Il s’inscrit dans la continuité des modifications apportées par la Loi modernisant le régime de santé et de sécurité du travail (la « LMRSST ») graduellement entrées en vigueur au cours des dernières années. Il témoigne de la volonté du législateur de renforcer l’intégration des risques psychosociaux dans les démarches de prévention en santé et sécurité du travail et de préciser les mesures que les employeurs doivent mettre en œuvre afin de prévenir, détecter et faire cesser les situations de violence à caractère sexuel.
Qu’est-ce que cela signifie concrètement pour les employeurs ?
1. Informer les travailleurs des risques et des mécanismes de signalement
À compter du 27 mai 2027, les employeurs devront communiquer à l’écrit à tous leurs travailleurs des informations concernant les risques présents dans leur milieu de travail, notamment ceux susceptibles de favoriser la survenance de situations de violence à caractère sexuel. Ils devront également les informer des mesures de prévention et de contrôle prévues dans leur programme de prévention ou leur plan d’action, ainsi que des mécanismes mis en place pour effectuer un signalement ou déposer une plainte.

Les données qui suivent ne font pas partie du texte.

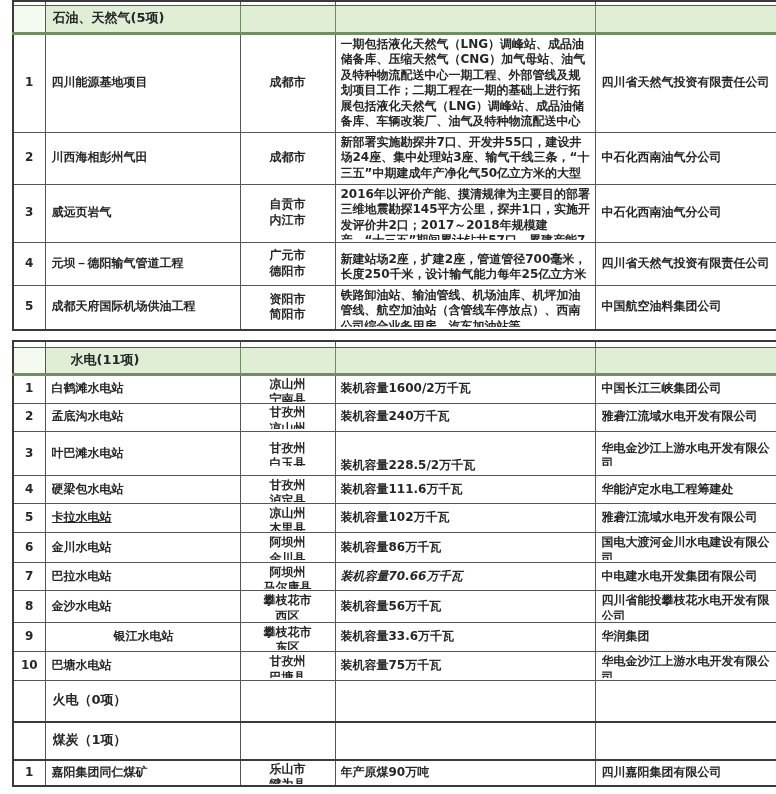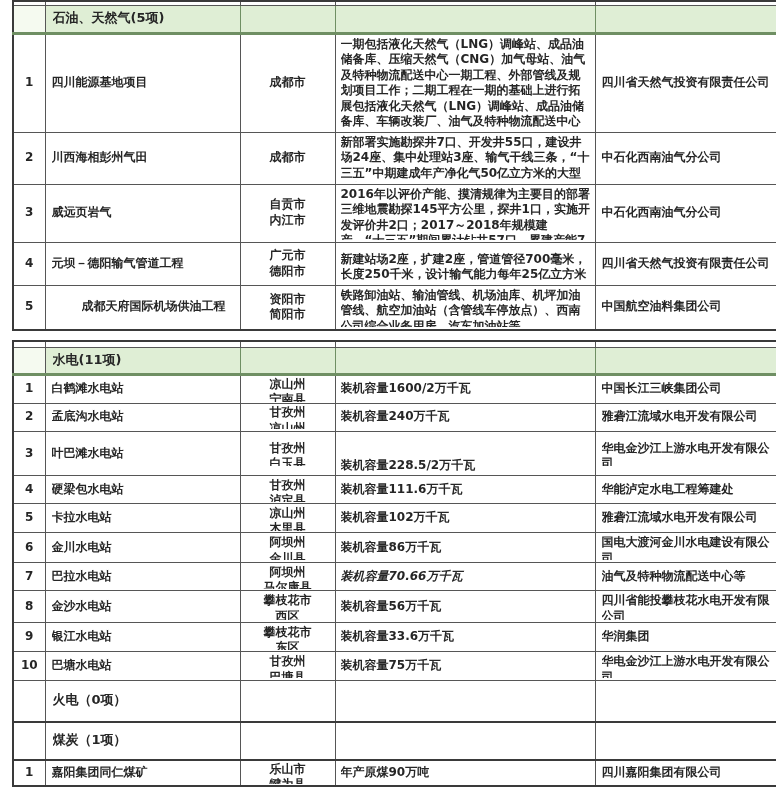--- a/index.html
+++ b/index.html
@@ -126,21 +126,21 @@
             </td>
             <td class="c-co">
               <div class="clipbox" style="max-height: 33px;">四川省天然气投资有限责任公司</div>
             </td>
           </tr>
           <tr class="row-data" style="height: 43px;">
             <td class="c-no">
               <div class="clipbox" style="max-height: 39px;">5</div>
             </td>
             <td class="c-name">
-              <div class="clipbox" style="max-height: 39px; margin-left: 30px;">成都天府国际机场供油工程</div>
+              <div class="clipbox" style="max-height: 39px;">成都天府国际机场供油工程</div>
             </td>
             <td class="c-loc"><div class="clipbox" style="max-height: 39px;">资阳市
 简阳市</div></td>
             <td class="c-desc">
               <div class="clipbox" style="max-height: 39px;">铁路卸油站、输油管线、机场油库、机坪加油管线、航空加油站（含管线车停放点）、西南公司综合业务用房、汽车加油站等</div>
             </td>
             <td class="c-co">
               <div class="clipbox" style="max-height: 39px;">中国航空油料集团公司</div>
             </td>
           </tr>
@@ -160,21 +160,21 @@
           <tr class="row-clip" style="height: 6px;">
             <td class=""></td>
             <td class=""></td>
             <td class=""></td>
             <td class=""></td>
             <td class=""></td>
           </tr>
           <tr class="row-header" style="height: 27px;">
             <td class="c-no"></td>
             <td class="c-label">
-              <div class="clipbox" style="max-height: 23px;">水电(11项)</div>
+              <div class="clipbox" style="max-height: 23px; margin-left: 18px;">水电(11项)</div>
             </td>
             <td class="c-loc"></td>
             <td class="c-desc"></td>
             <td class="c-co"></td>
           </tr>
           <tr class="row-data" style="height: 29px;">
             <td class="c-no">
               <div class="clipbox" style="max-height: 25px;">1</div>
             </td>
             <td class="c-name">
@@ -235,21 +235,21 @@
             </td>
             <td class="c-co">
               <div class="clipbox" style="max-height: 24px;">华能泸定水电工程筹建处</div>
             </td>
           </tr>
           <tr class="row-data" style="height: 29px;">
             <td class="c-no">
               <div class="clipbox" style="max-height: 25px;">5</div>
             </td>
             <td class="c-name">
-              <div class="clipbox" style="max-height: 25px;">卡拉水电站</div>
+              <div class="clipbox" style="max-height: 25px; text-decoration: underline;">卡拉水电站</div>
             </td>
             <td class="c-loc"><div class="clipbox" style="max-height: 25px;">凉山州
 木里县</div></td>
             <td class="c-desc">
               <div class="clipbox" style="max-height: 25px;">装机容量102万千瓦</div>
             </td>
             <td class="c-co">
               <div class="clipbox" style="max-height: 25px;">雅砻江流域水电开发有限公司</div>
             </td>
           </tr>
@@ -275,21 +275,21 @@
             </td>
             <td class="c-name">
               <div class="clipbox" style="max-height: 24px;">巴拉水电站</div>
             </td>
             <td class="c-loc"><div class="clipbox" style="max-height: 24px;">阿坝州
 马尔康县</div></td>
             <td class="c-desc">
               <div class="clipbox" style="max-height: 24px; font-style: italic;">装机容量70.66万千瓦</div>
             </td>
             <td class="c-co">
-              <div class="clipbox" style="max-height: 24px;">油气及特种物流配送中心等</div>
+              <div class="clipbox" style="max-height: 24px;">中电建水电开发集团有限公司</div>
             </td>
           </tr>
           <tr class="row-data" style="height: 31px;">
             <td class="c-no">
               <div class="clipbox" style="max-height: 27px;">8</div>
             </td>
             <td class="c-name">
               <div class="clipbox" style="max-height: 27px;">金沙水电站</div>
             </td>
             <td class="c-loc"><div class="clipbox" style="max-height: 27px;">攀枝花市
@@ -299,21 +299,21 @@
             </td>
             <td class="c-co">
               <div class="clipbox" style="max-height: 27px;">四川省能投攀枝花水电开发有限公司</div>
             </td>
           </tr>
           <tr class="row-data" style="height: 29px;">
             <td class="c-no">
               <div class="clipbox" style="max-height: 25px;">9</div>
             </td>
             <td class="c-name">
-              <div class="clipbox" style="max-height: 25px;">银江水电站</div>
+              <div class="clipbox" style="max-height: 25px; text-align: center;">银江水电站</div>
             </td>
             <td class="c-loc"><div class="clipbox" style="max-height: 25px;">攀枝花市
 东区</div></td>
             <td class="c-desc">
               <div class="clipbox" style="max-height: 25px;">装机容量33.6万千瓦</div>
             </td>
             <td class="c-co">
               <div class="clipbox" style="max-height: 25px;">华润集团</div>
             </td>
           </tr>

2. Former les travailleurs
À compter du 27 mai 2028, tous les travailleurs devront recevoir une formation portant sur la prévention de la violence à caractère sexuel en milieu de travail. Le règlement précise les thèmes et contenus qui devront obligatoirement être abordés dans le cadre de cette formation. Celle-ci devra ensuite être renouvelée au moins tous les trois ans.

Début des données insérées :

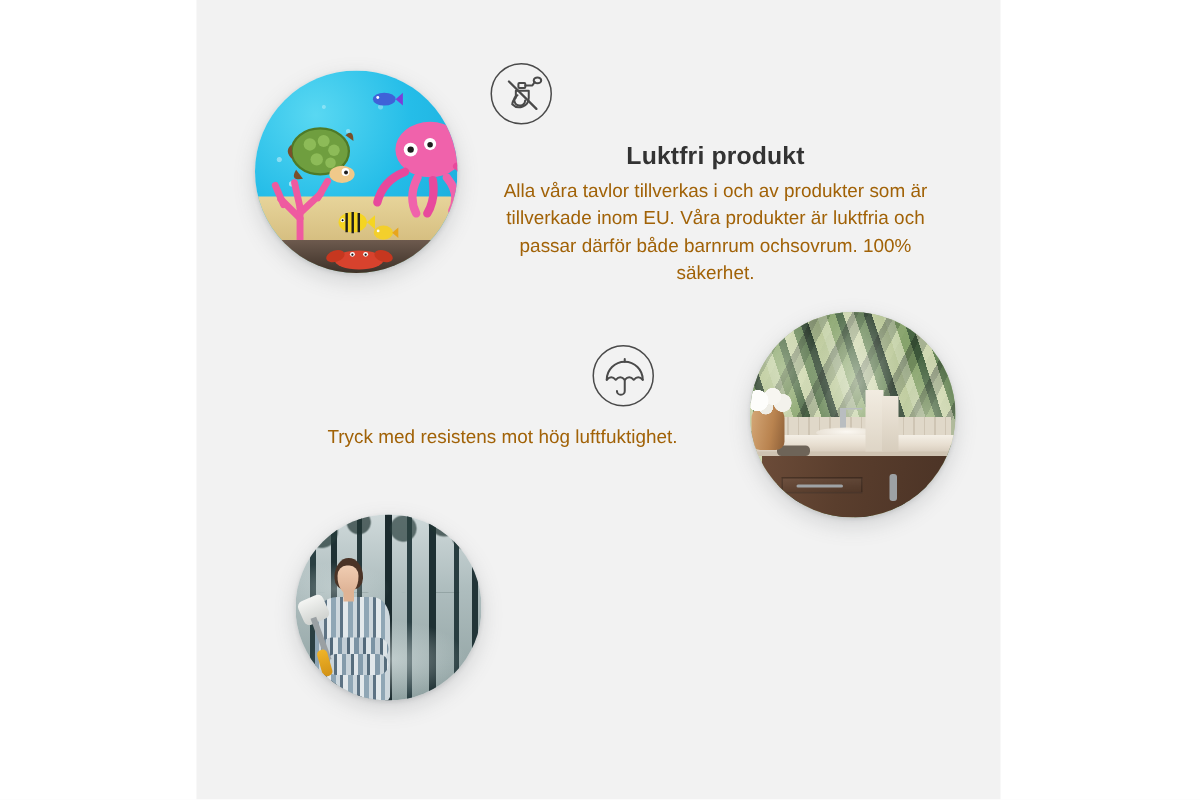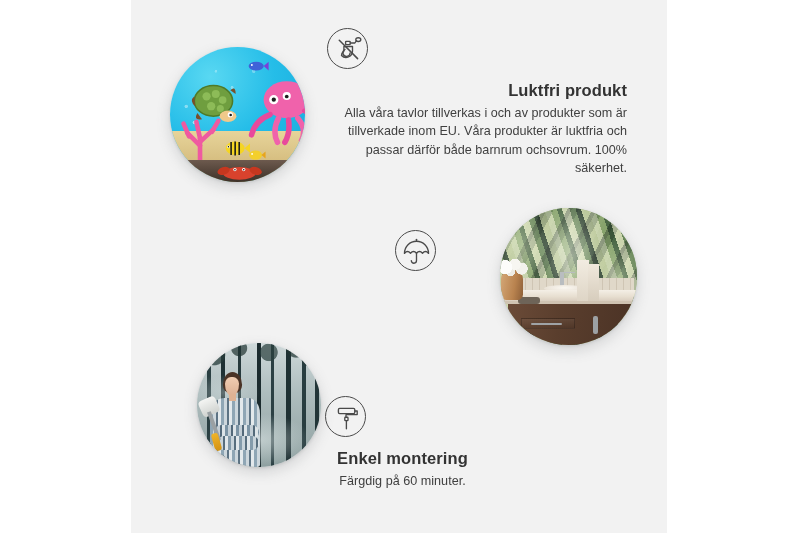--- a/index.html
+++ b/index.html
@@ -14,21 +14,21 @@
 
   
   .panel {
     position:absolute; left:131px; top:0; width:536px; height:533px;
     background:#f2f2f2;
   }
 
   
   .feature { position:absolute; }
 
-  .f1 { left:327px; top:28px;  width:300px; text-align:right; }
+  .f1 { left:327px; top:42px;  width:300px; text-align:center; }
   .f2 { left:210px; top:230px; width:250px; text-align:center; }
   .f3 { left:310px; top:396px; width:185px; text-align:center; }
 
   .icon-wrap { display:block; margin-bottom:11px; }
   .f1 .icon-wrap { text-align:left; }
   .f2 .icon-wrap { text-align:right; padding-right:24px; }
   .f3 .icon-wrap { text-align:left; padding-left:15px; }
 
   .icon-circle {
     display:inline-block;
@@ -43,21 +43,21 @@
   .feature h3 {
     font-size:16.5px;
     font-weight:bold;
     color:#333333;
     letter-spacing:0.1px;
     line-height:1.25;
     margin-bottom:3px;
   }
   .feature p {
     font-size:12.6px;
-    color:#404040;
+    color:#a16207;
     line-height:1.47;
     letter-spacing:0.02px;
   }
 
   
   .photo {
     position:absolute;
     border-radius:50%;
     overflow:hidden;
     box-shadow:0 5px 14px rgba(90,95,100,0.22), 0 1px 3px rgba(70,75,80,0.16);
@@ -426,20 +426,21 @@
         <svg width="41" height="41" viewBox="0 0 41 41">
           <g fill="none" stroke="#4a4a4a" stroke-width="1.35" stroke-linecap="round" stroke-linejoin="round">
             <path d="M8.5 22.2 A12 12 0 0 1 32.5 22.2"></path>
             <path d="M8.5 22.2 q3 -3.4 6 0 q3 -3.4 6 0 q3 -3.4 6 0 q3 -3.4 6 0"></path>
             <path d="M20.5 22.2 V29.6 a2.6 2.6 0 0 1 -5.2 0"></path>
             <path d="M20.5 10.2 V8.3"></path>
           </g>
         </svg>
       </span>
     </span>
+    <p>Tryck med resistens mot hög luftfuktighet.</p>
   </div>
 
   <div class="photo" id="photo-woman">
     <div class="photo-inner">
       <div class="forest"></div>
       <div class="trees"></div>
       <div class="foliage"></div>
       <div class="trees-mist"></div>
       <div class="woman">
         <div class="w-body"></div>
@@ -448,30 +449,14 @@
         <div class="w-neck"></div>
         <div class="w-armL"></div>
         <div class="w-armR"></div>
         <div class="roller-pad"></div>
         <div class="roller-stick"></div>
         <div class="roller-grip"></div>
       </div>
     </div>
   </div>
 
-  <div class="feature f3">
-    <span class="icon-wrap">
-      <span class="icon-circle">
-        <svg width="41" height="41" viewBox="0 0 41 41">
-          <g fill="none" stroke="#4a4a4a" stroke-width="1.35" stroke-linecap="round" stroke-linejoin="round">
-            <rect x="12.4" y="11.4" width="16.4" height="5.2" rx="1.3"></rect>
-            <path d="M28.8 14 h2.4 v3.6 h-11.2 v2.6"></path>
-            <rect x="18.8" y="20.2" width="3.2" height="3.4" rx="0.7"></rect>
-            <path d="M20.4 23.6 V31.8"></path>
-          </g>
-        </svg>
-      </span>
-    </span>
-    <h3>Enkel montering</h3>
-    <p>Färgdig på 60 minuter.</p>
-  </div>
 
 </div>
 
 </body></html>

3. Mettre en place une procédure de traitement des plaintes et des signalements
Les employeurs devront également se doter d’une procédure formelle, détaillée et accessible permettant aux travailleurs de signaler une situation de violence à caractère sexuel ou de déposer une plainte. Ils devront notamment y désigner une personne pour recevoir et prendre en charge les plaintes ou les signalements des travailleurs concernant une situation de violence à caractère sexuel.